It was hot and humid. I kept taking my hat off whenever the path entered a shady section and I'd put it back on under the direct sun. The rationale was that in the shade, I am better off ventilating my head, while under the sun, the hat provided the benefit of shielding the rays. As we zigzagged up the hill, we came to a particularly beautiful view of the surrounding countryside. Plus there was a monkey sitting on top of a pole, apparently surprised by our presence and not knowing if sitting still is an effective strategy for hiding from us. Without further ado, I took out my camera and pointed at the monkey. The monkey was not pleased by that at all and made its way down the pole, disappointed that the "sitting still on a pole" strategy did not work as intended.
Antsy to get to the meditation center Mari hurried me up, stating that "maybe we should take the photos on the way down, since there may be a meditation class starting at any minute". "Yeah, sure" I agreed facetiously while continuing to take a few more shots and thinking to myself that "may be there will be another monkey on the pole while we are going down, may be..." In photography, I feel that the biggest mistake is not taking the shot when given the 1st chance. At the moment, the light was right, the sky was full of pretty clouds, there were tea bushes and monkeys all around - this was the time to be taking photos, and so I did, for 1 minute longer.
Soon we were back at our pilgrimage to the top. A few more turns came and went and we finally came to a handwritten sign, that asked for silence, in front of a cluster of small houses in the midst of gardens. We made our way to what seemed like the "office" and ran into a proper monk - dark orange robe, shiny eyes, shaved head. We were very pleased.
As politely as possible, using as little sounds as possible, Mari tried to inquire about the meditation classes. At first it didn't quite work. Trying to maintain silence yet composing a murmur of a few gentle words turned out to be a tricky way to communicate. The monk was also not helping all that much. I had a feeling that he spoke English but chose to produce a lot more smiles and nods instead of words, since that's the thing to do when faced with American tourists, seeking instant enlightenment. But having walked 3 kilometers up the hill, we were not going to give up so easily. I pressured the guy a little further and he finally exhibited a calendar and indicated that the classes don't start for another month. A few more smiles a nods were exchanged.

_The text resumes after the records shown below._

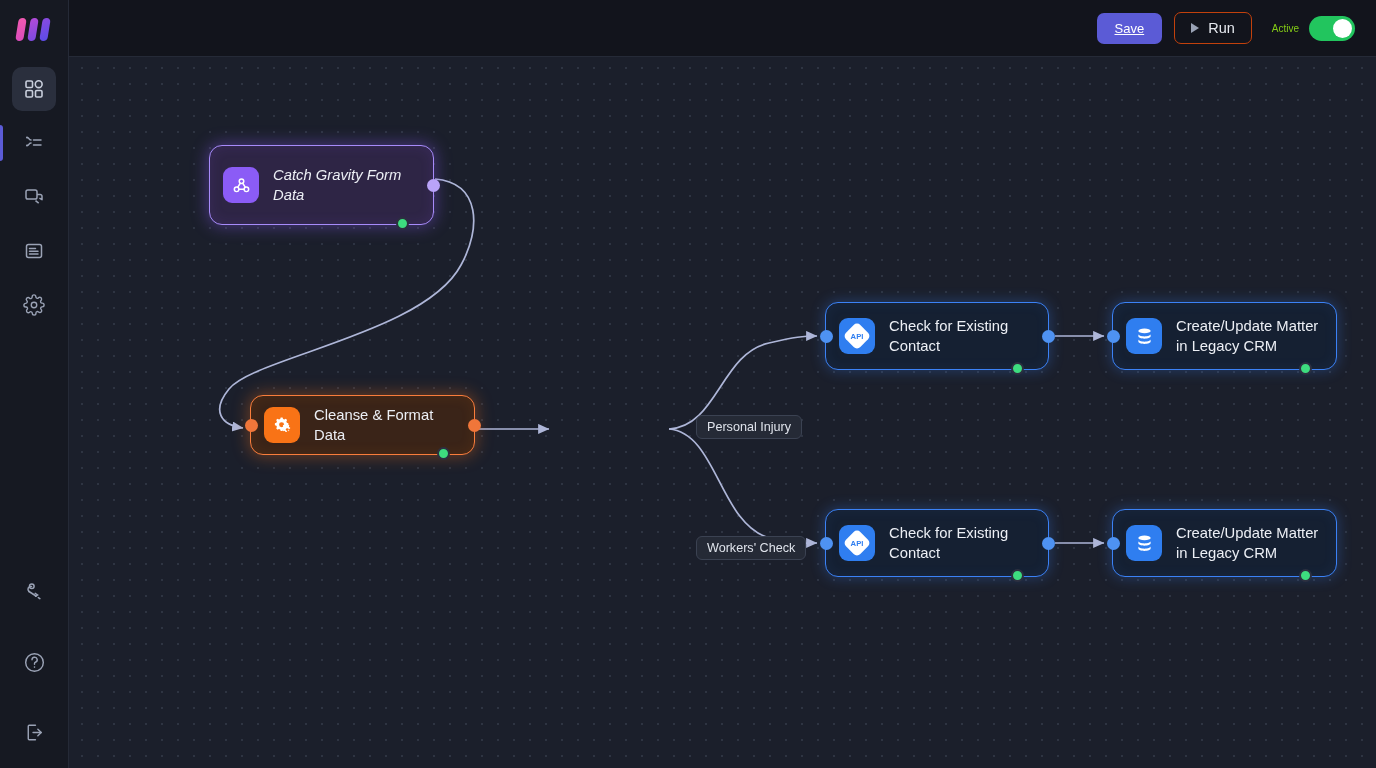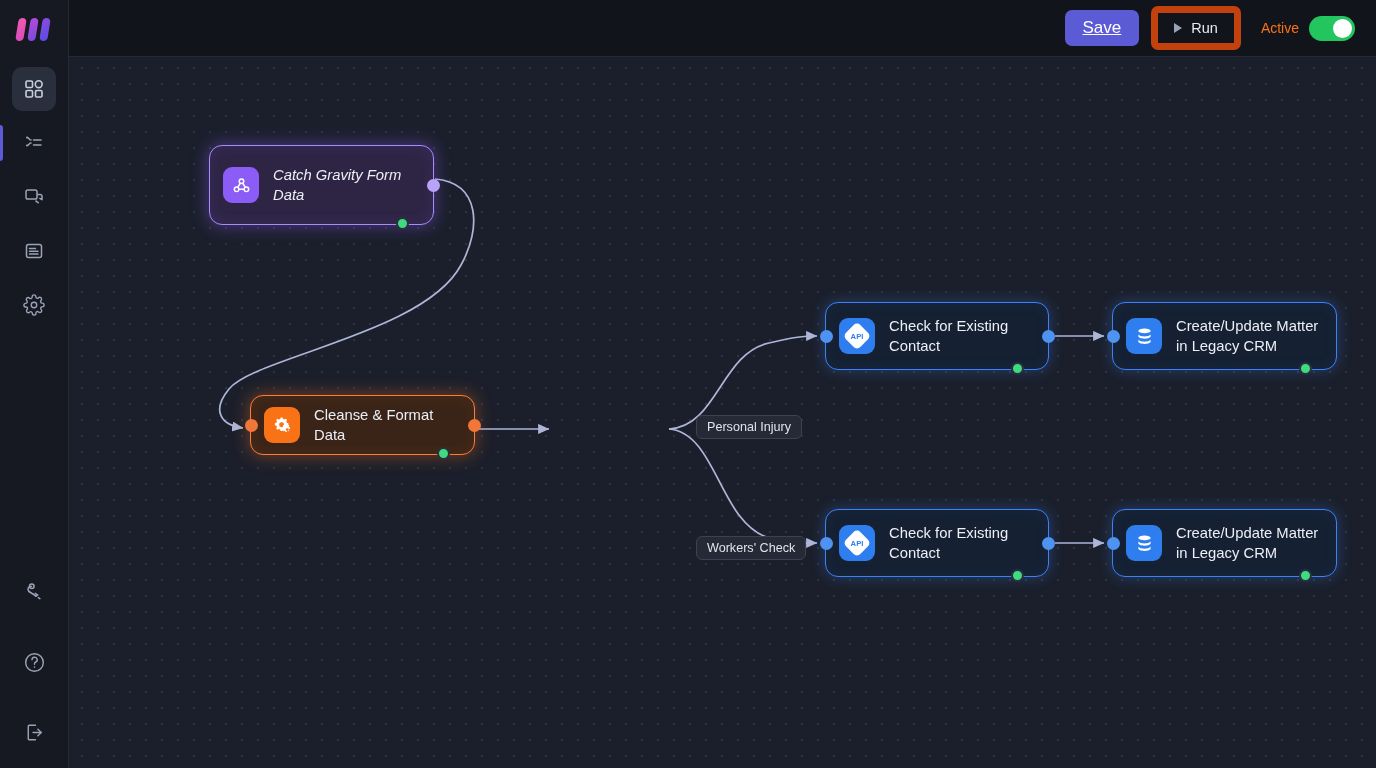"Save" .btn-save { font-size: 17px -> 13px }
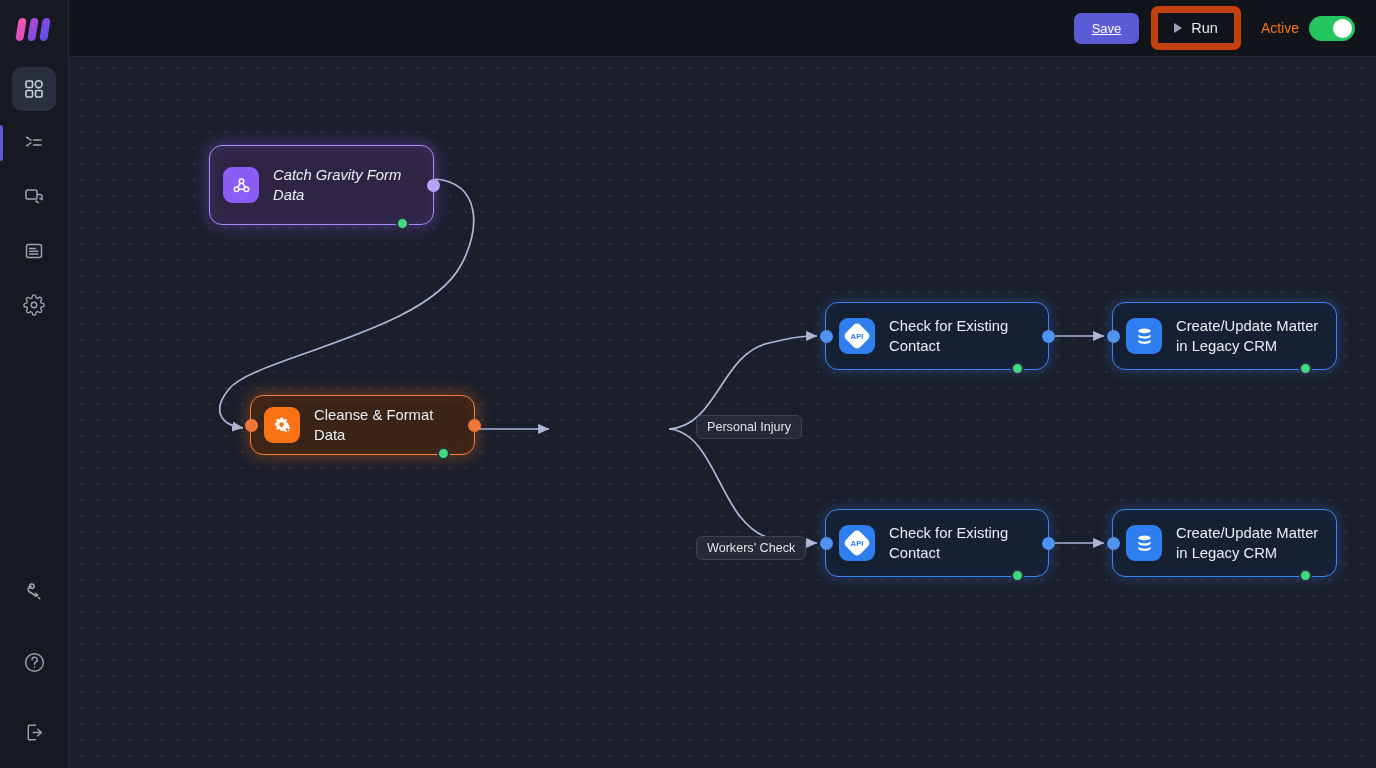"Run" .btn-run { border: 7px solid #c2410c -> 1px solid #c2410c }
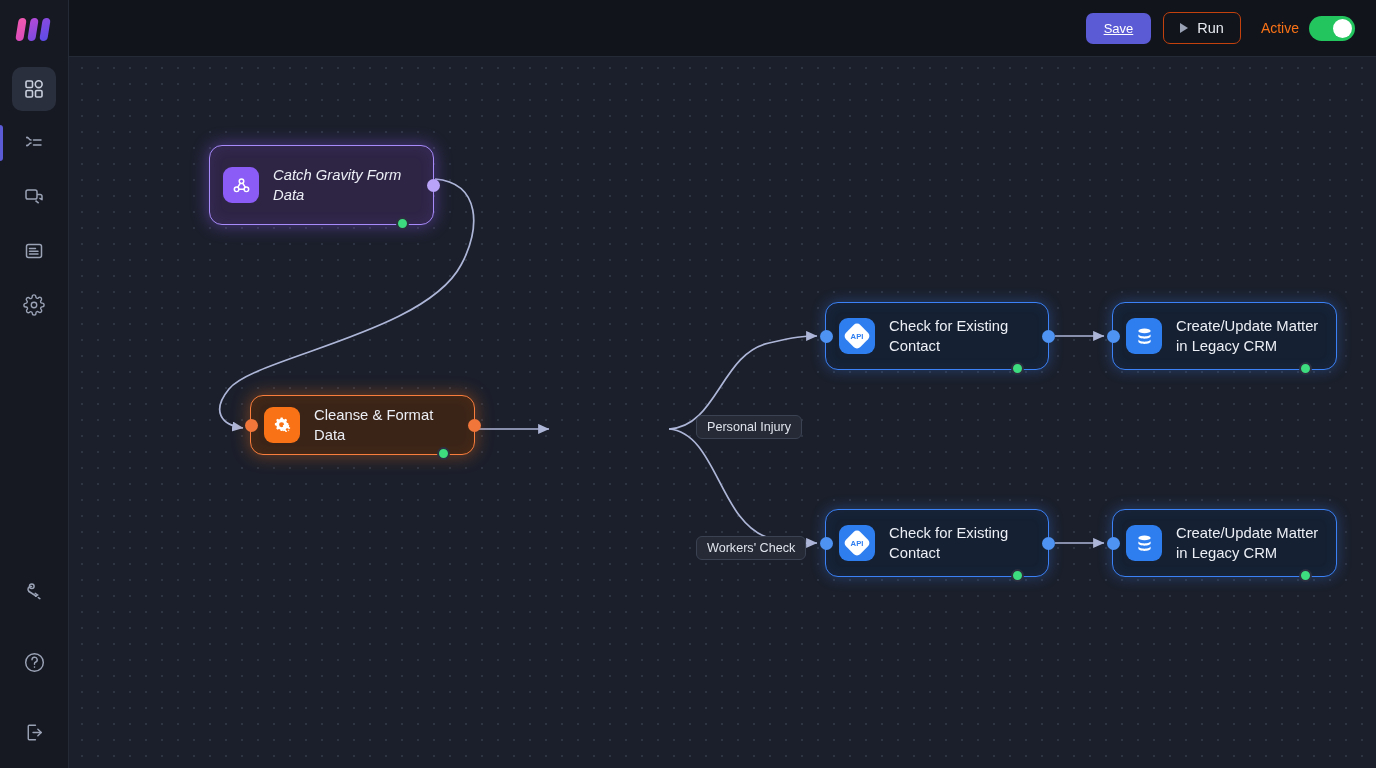"Active" .active-label { color: #f97316 -> #84cc16; font-size: 14px -> 10px }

At this point my mood was turning distinctly for the better. I thought that it'd be pretty funny to thank the monk and then just turn around and head back down the hill. But to my surprise, the monk announced that in about an hour there will be tea served and welcomed us to stick around for that. And so we asked for the permission to walk around the gardens and take some photos, which he granted full-heartedly.
With our cameras out, Mari and I went about the garden, snapping photos here and there. We then came to a small hut on a side of the hill with an amazing view. There was a hummingbird working the flowers of a fresh bush, bees buzzing around, and little homes barely visible amongst the heavy greenery, way down at the bottom of the hill, basking in the sun rays that were cutting through heavy clouds. There was also a bench on the side of the hut with some pillows on it. I took a seat and put away my camera. Mari also took a seat but couldn't quite settle down. Soon she was up and went off taking more photos.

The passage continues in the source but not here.